Но… Как только пришла на работу в пятницу, первым же делом ткнула мне под нос заявлением на увольнение. Заверил, что, если дело в Ливанове, то он уже точно не подойдёт к ней больше ни под каким предлогом, как он будет пробираться ко мне с отчётами через мою помощницу — плевать, хоть пусть в щель просачивается, но к фее он больше не имеет права приближаться.
И тут Аня выразила опасения, что после моего отъезда всё начнётся снова, как позавчера, когда компанию покинул Артемьев.
Было желание кричать и прижимать её к себе. Она, что, действительно решила, что я вот так, просто улечу в Москву, оставлю её здесь и сразу забуду? Наивная, моя наивная фея. Но пока я не имею права её пугать. Не готова, ко мне не готова, стоит, почти не шевелиться, лишь смотрит янтарными глазами, а я тону.
А потом заявила, что настаивает на увольнении.
— Из-за меня? — спросил прямо, потому что вопрос с приставаниями Ливанова мы решили. Отводит глаза, сжимаясь в комочек, закрывается в себе.
— Нет… — шепчет едва слышно, опустив взгляд. Слишком неуверенное «нет».
— Из-за меня, значит, — констатирую факт, всё понимаю по глазам Ани.

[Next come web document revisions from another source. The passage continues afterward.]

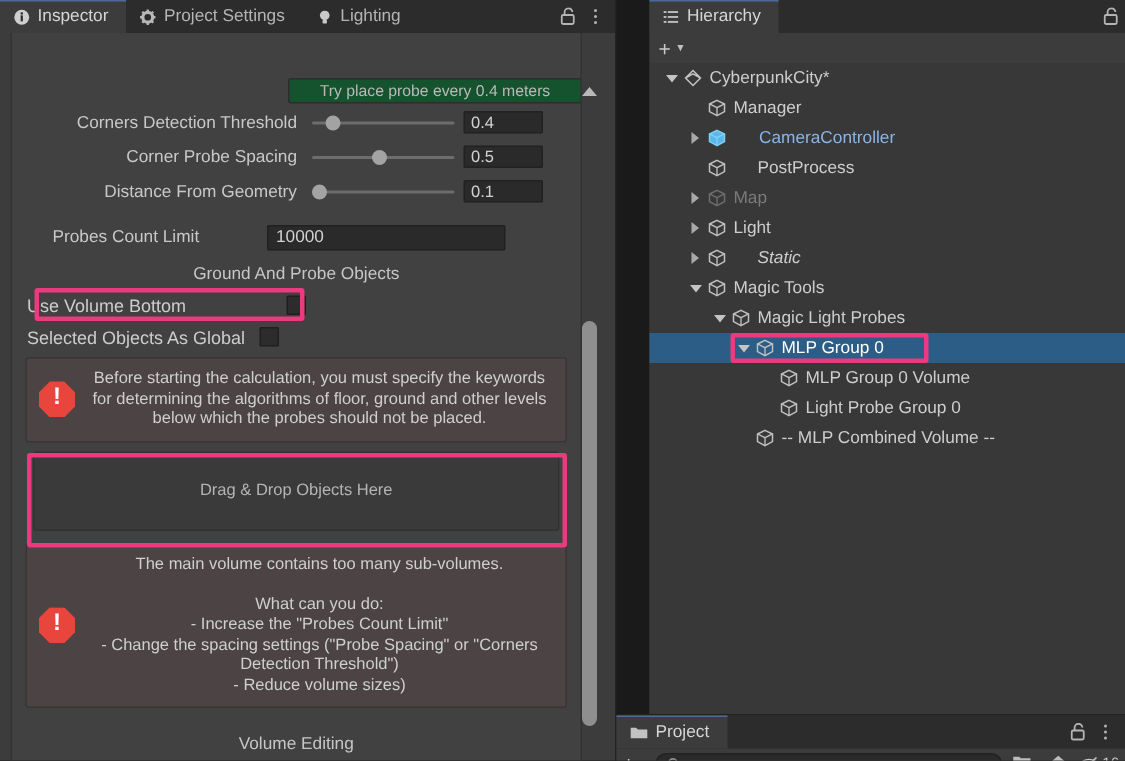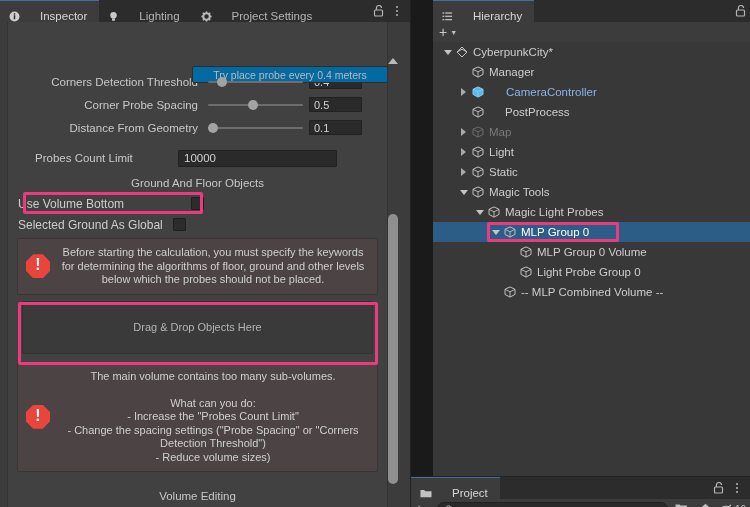"Inspector" .tab { align-items: flex-end -> center; gap: 20px -> 5px }
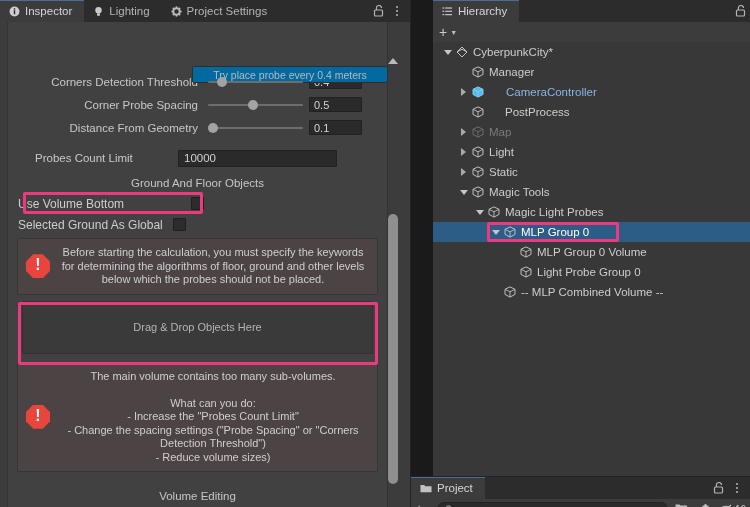"Lighting" div.tab { order: before "Project Settings" -> after "Project Settings" }
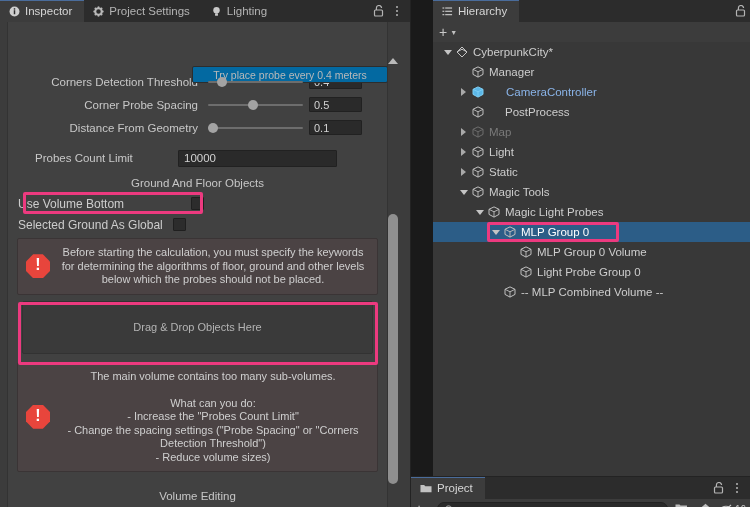"Try place probe every 0.4" .tooltip-chip { background: #0369a1 -> #14532d; top: 44px -> 30px }
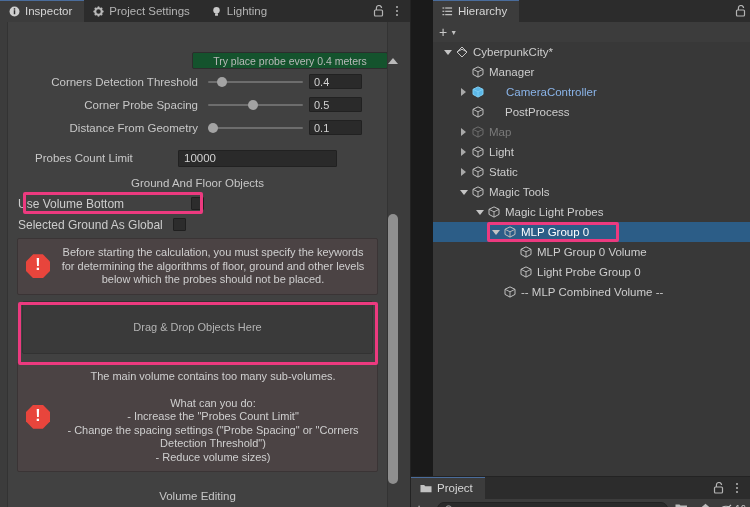"Static" span.hlabel { font-style: none -> italic; margin-left: 4px -> 20px }
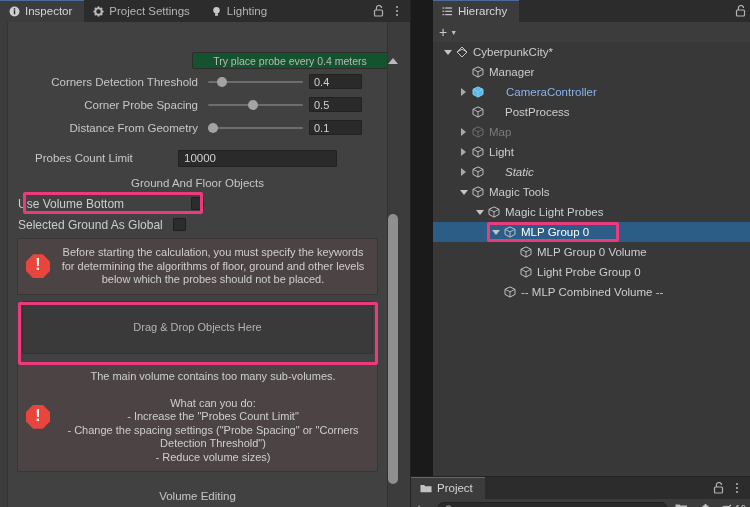"Ground And Floor Objects" div.section-title { text: Floor -> Probe }
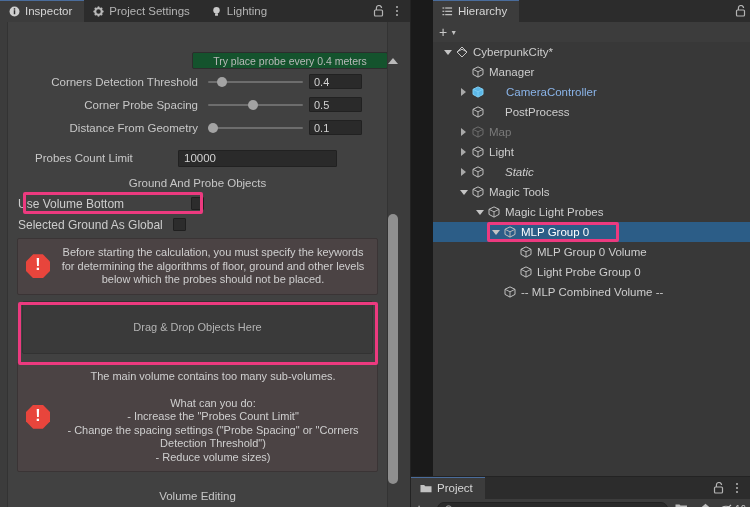"Selected Ground As Global" span.clbl { text: Ground -> Objects }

Неужели было так противно? Не верю! Она откликалась на каждое моё прикосновение, стонала в рот, принимая ласку, подаваясь вперёд, сама просилась в мои руки, ласкающие её тело. Дрожала, целовала страстно, жадно, ловила каждый мой вдох, вжимаясь в моё тело.
Такое нельзя сыграть, притвориться невозможно. Либо чувствуешь, либо нет.
Чего боится? Смотрю в её глаза, пытаясь для самого себя отыскать хоть какой-то вразумительный ответ, понять мою фею — мотивы, причины. Но в глазах лишь сомнение — жгучее, настолько яркое, что воздух вмиг выбивает из лёгких.